To the best of our knowledge, our present study is the first study to report BMDs around the knee of SCI patients in China. An advantage of our present study is that we selected patients during the first year of SCI, which may better reflect the patterns and characteristics of acute-SCI-related bone loss. Our findings of reduced BMDs at high-risk sites such as the DF and PT in early-stage SCI patients suggest the need for targeted early intervention to reduce bone loss. Additionally, our sample population represented characteristics of the vast majority of SCI patients, as more than 70% of SCI patients consist of men, and approximately 50%–70% of SCI cases occur in individuals aged 15–35 years.10 One limitation of our present study was that we only assessed a limited sample for our longitudinal observation. Therefore, future studies with larger sample sizes are needed to determine trends and characteristics of BMD changes in SCI patients.

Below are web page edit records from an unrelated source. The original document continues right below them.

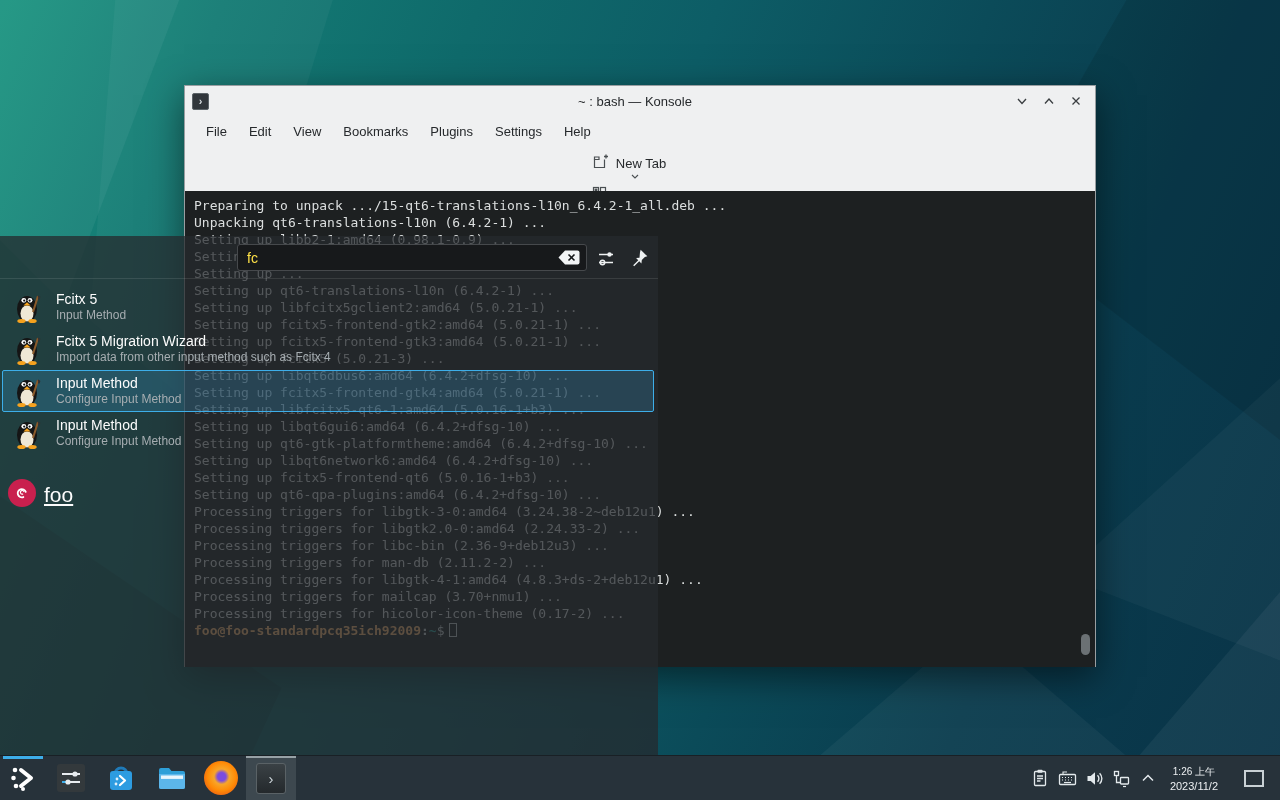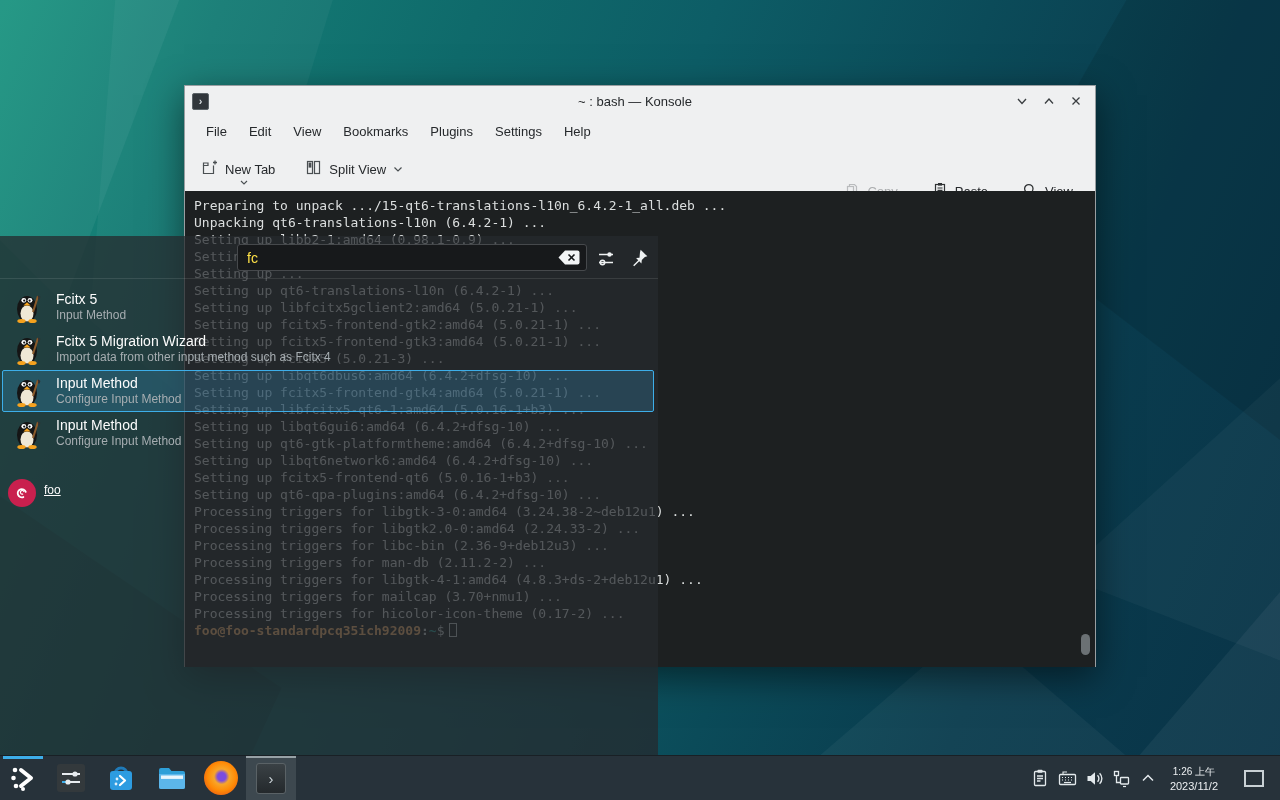--- a/index.html
+++ b/index.html
@@ -31,7 +31,7 @@
   .menubar { height:31px; display:flex; align-items:center; padding-left:10px; background:#eff0f1; }
   .menu-item { font-size:13px; color:#26292c; padding:4px 11px; border-radius:2px; }
 
-  .toolbar { height:44px; display:flex; align-items:center; background:#eff0f1; padding:0 12px; }
+  .toolbar { height:44px; display:flex; align-items:center; background:#eff0f1; padding:0 12px;flex-direction:column; }
   .tbtn { display:flex; align-items:center; gap:7px; font-size:13px; color:#26292c; position:relative; padding:6px 4px; }
   .tbtn.newtab { margin-right:22px; }
   .tbtn .under-caret { position:absolute; left:52%; bottom:-3px; }

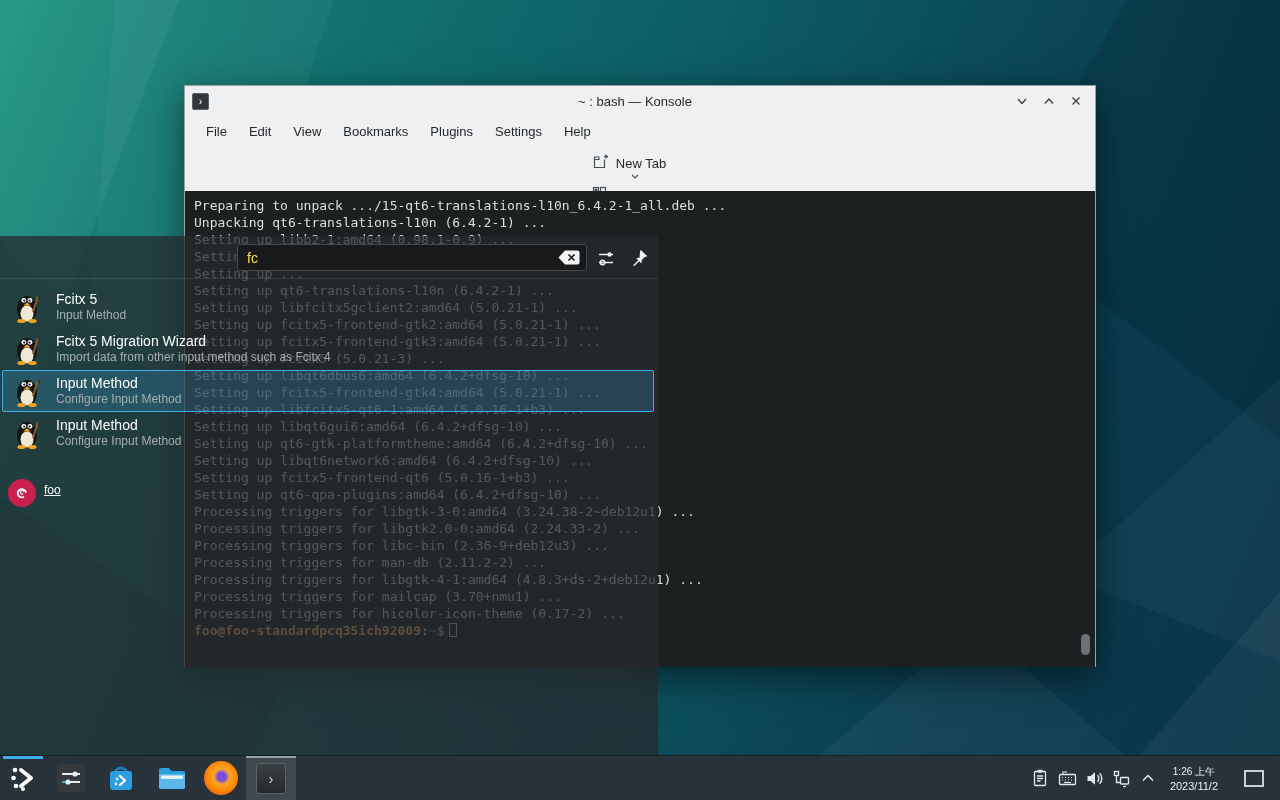--- a/index.html
+++ b/index.html
@@ -55,7 +55,7 @@
   .ov-sep { position:absolute; left:0; top:42px; width:100%; height:1px; background:rgba(255,255,255,.10); }
   .ov-logo { position:absolute; left:8px; top:243px; }
   .logo-circle { width:28px; height:28px; border-radius:50%; background:#c9204e; display:flex; align-items:center; justify-content:center; }
-  .ov-user { position:absolute; left:44px; top:247px; font-size:12px; color:#fcfcfc;text-decoration:underline; }
+  .ov-user { position:absolute; left:44px; top:247px; font-size:21px; color:#fcfcfc;text-decoration:underline; }
   .searchwrap { position:absolute; left:237px; top:8px; width:350px; height:27px; background:#17191b;
     border:1px solid #46494c; border-radius:3px; display:flex; align-items:center; }
   .searchwrap input { flex:1; background:transparent; border:none; outline:none; color:#fde047;

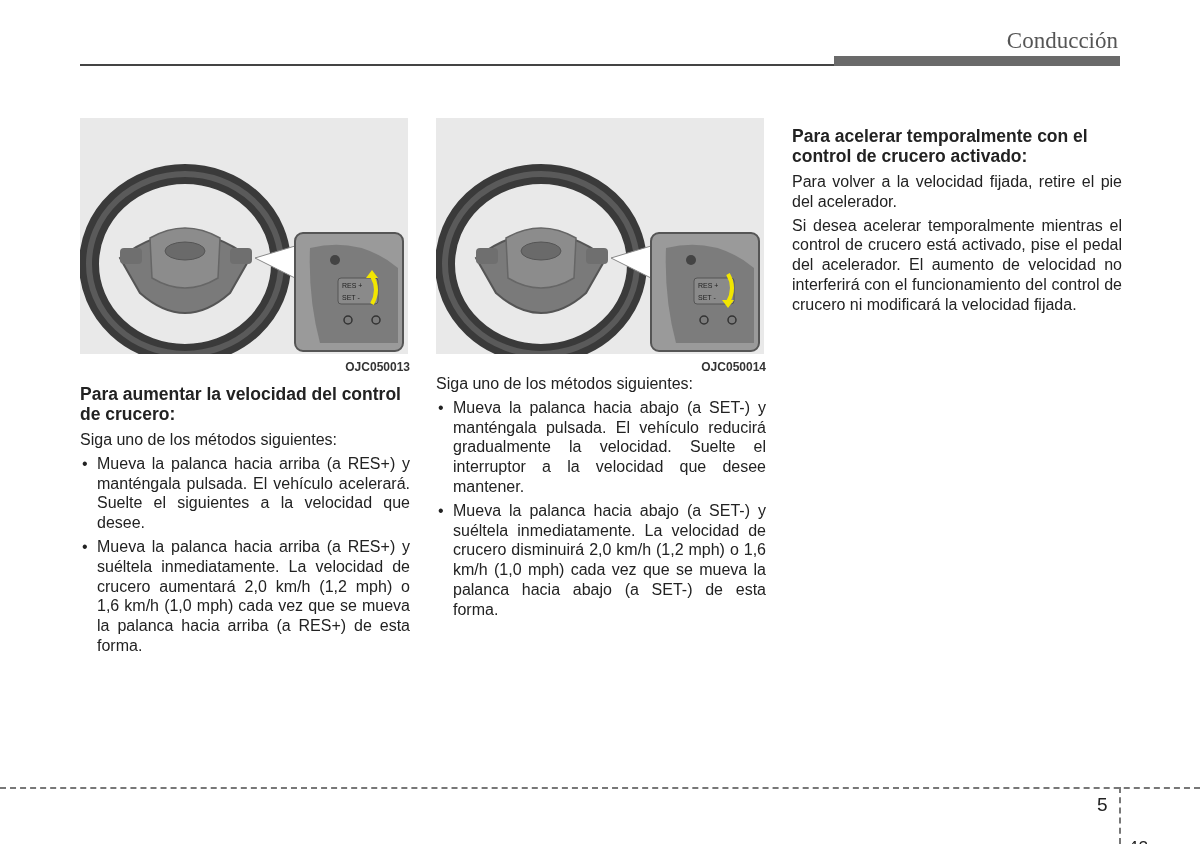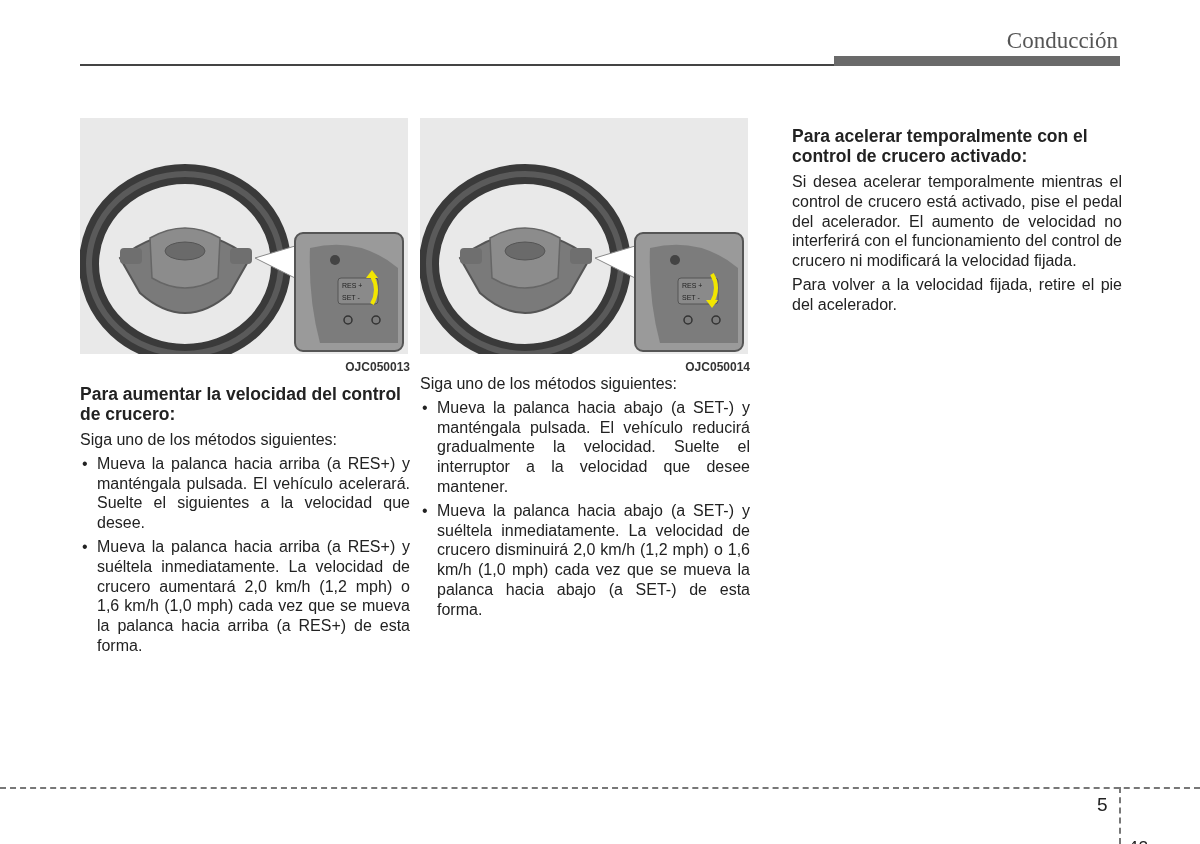--- a/index.html
+++ b/index.html
@@ -105,8 +105,8 @@
 
 <div class="col col3">
   <h2>Para acelerar temporalmente con el control de crucero activado:</h2>
+  <p>Para volver a la velocidad fijada, retire el pie del acelerador.</p>
   <p>Si desea acelerar temporalmente mientras el control de crucero está activado, pise el pedal del acelerador. El aumento de velocidad no interferirá con el funcionamiento del control de crucero ni modificará la velocidad fijada.</p>
-  <p>Para volver a la velocidad fijada, retire el pie del acelerador.</p>
 </div>
 
 <div class="footer-dash"></div>

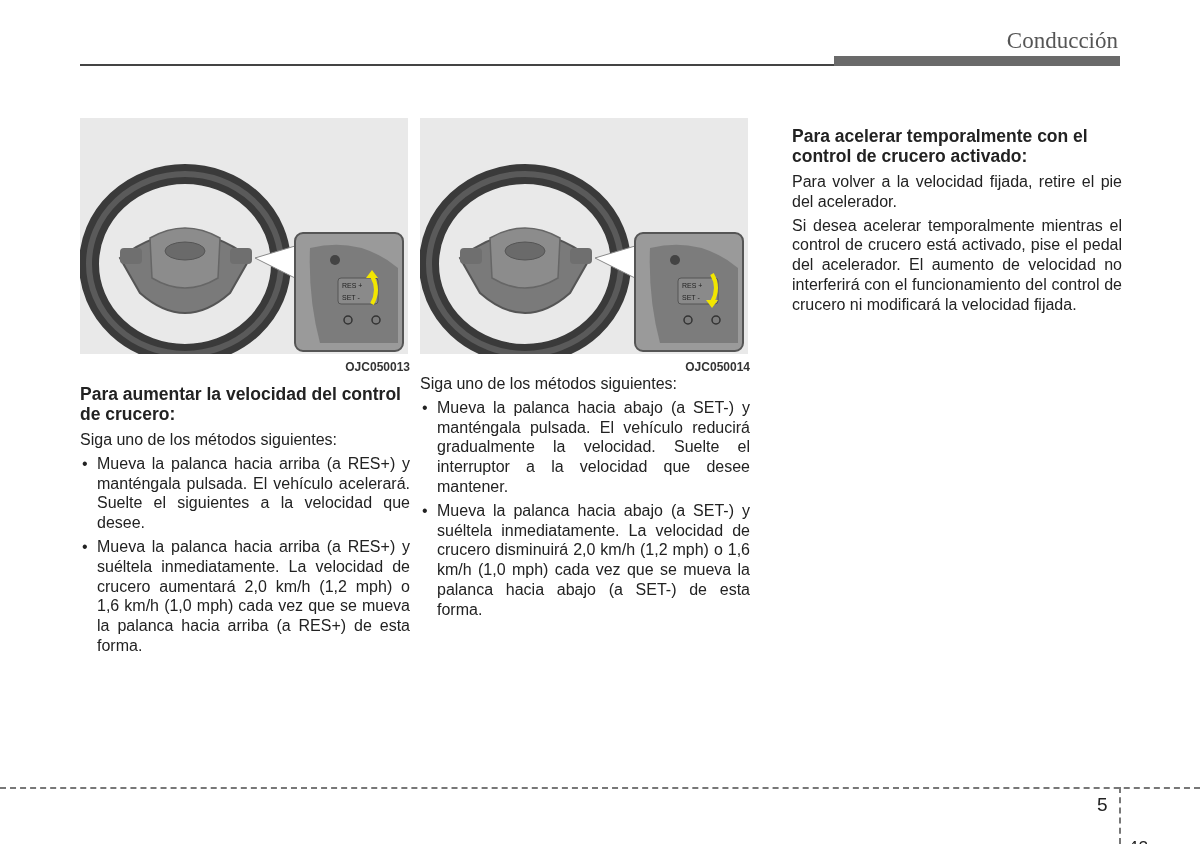--- a/index.html
+++ b/index.html
@@ -12,7 +12,7 @@
 
   .col { position:absolute; top:118px; width:330px; }
   .col1 { left:80px; }
-  .col2 { left:420px; }
+  .col2 { left:436px; }
   .col3 { left:792px; top:118px; }
 
   .figure { width:328px; height:236px; background:#e9e9e9; position:relative; overflow:hidden; }

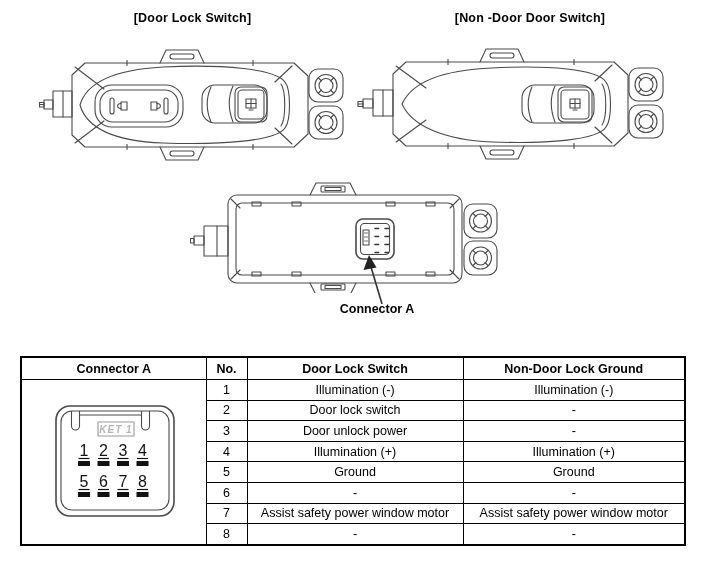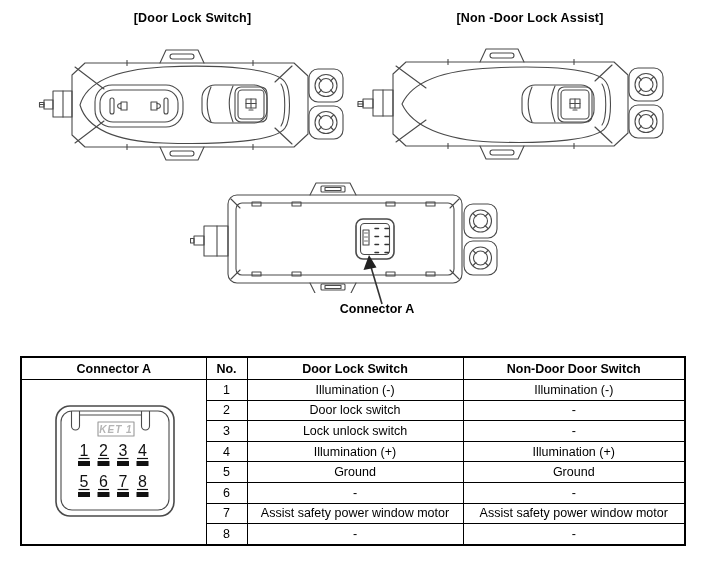--- a/index.html
+++ b/index.html
@@ -29,7 +29,7 @@
 <div class="page">
 
   <div class="diagram-title" id="title-door">[Door Lock Switch]</div>
-  <div class="diagram-title" id="title-nondoor">[Non -Door Lock Assist]</div>
+  <div class="diagram-title" id="title-nondoor">[Non -Door Door Switch]</div>
 
   <svg class="svg-abs" style="left:38px;top:42px" width="310" height="126" viewBox="0 0 310 126">
     <g stroke="#4a4a4a" fill="none" stroke-width="1.1" stroke-linejoin="round" stroke-linecap="round">

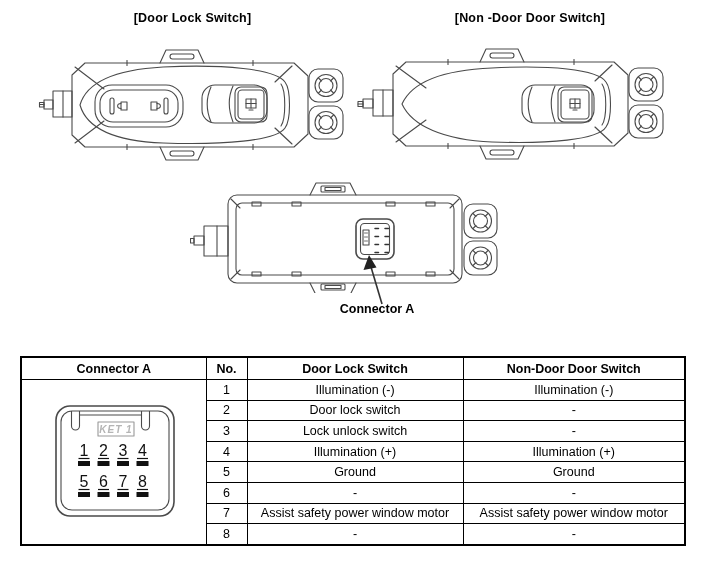--- a/index.html
+++ b/index.html
@@ -259,7 +259,7 @@
       <th>Connector A</th>
       <th>No.</th>
       <th>Door Lock Switch</th>
-      <th>Non-Door Door Switch</th>
+      <th>Non-Door Lock Ground</th>
     </tr>
     <tr>
       <td class="conn-cell" rowspan="8">

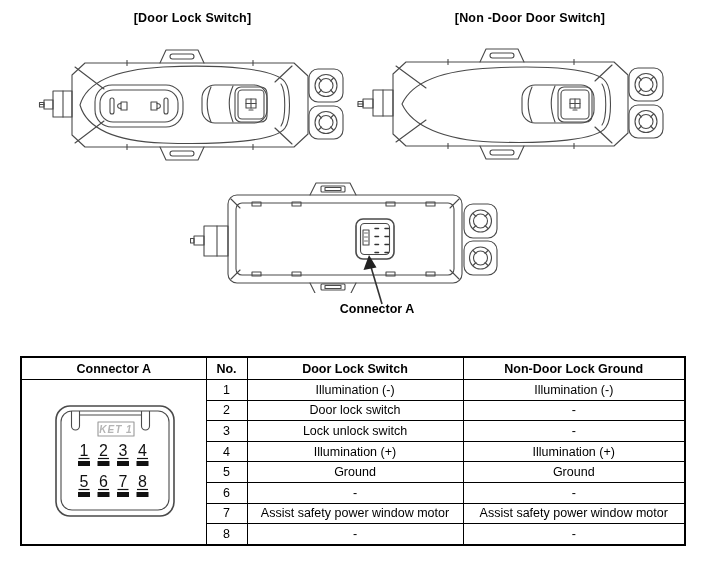--- a/index.html
+++ b/index.html
@@ -325,7 +325,7 @@
     </tr>
     <tr>
       <td>3</td>
-      <td>Lock unlock switch</td>
+      <td>Door unlock power</td>
       <td>-</td>
     </tr>
     <tr>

The rapid loss of BMD at the PT and DF within the first year of SCI occurred significantly earlier than any decrease in hip BMD. Hence, it is necessary to monitor BMDs at the DF and PT in patients with early-stage SCI to assess early bone loss. Treatment should be performed in the early postinjury stage and within the time window before bone loss becomes severe to delay the progression of osteoporosis after SCI and to reduce the risk of future fractures. This strategy should also be combined with the detection of bone biochemical markers to determine the therapeutic effects of rehabilitation training or drug interventions on osteoporosis after SCI.
Data Sharing Statement
The data used to support the findings of this study are available from the corresponding author (Xin Zheng, Email: [email protected]) upon request.
Xin Zheng and Hongjun Zhou should be considered joint corresponding authors. The authors report no conflicts of interest in this work.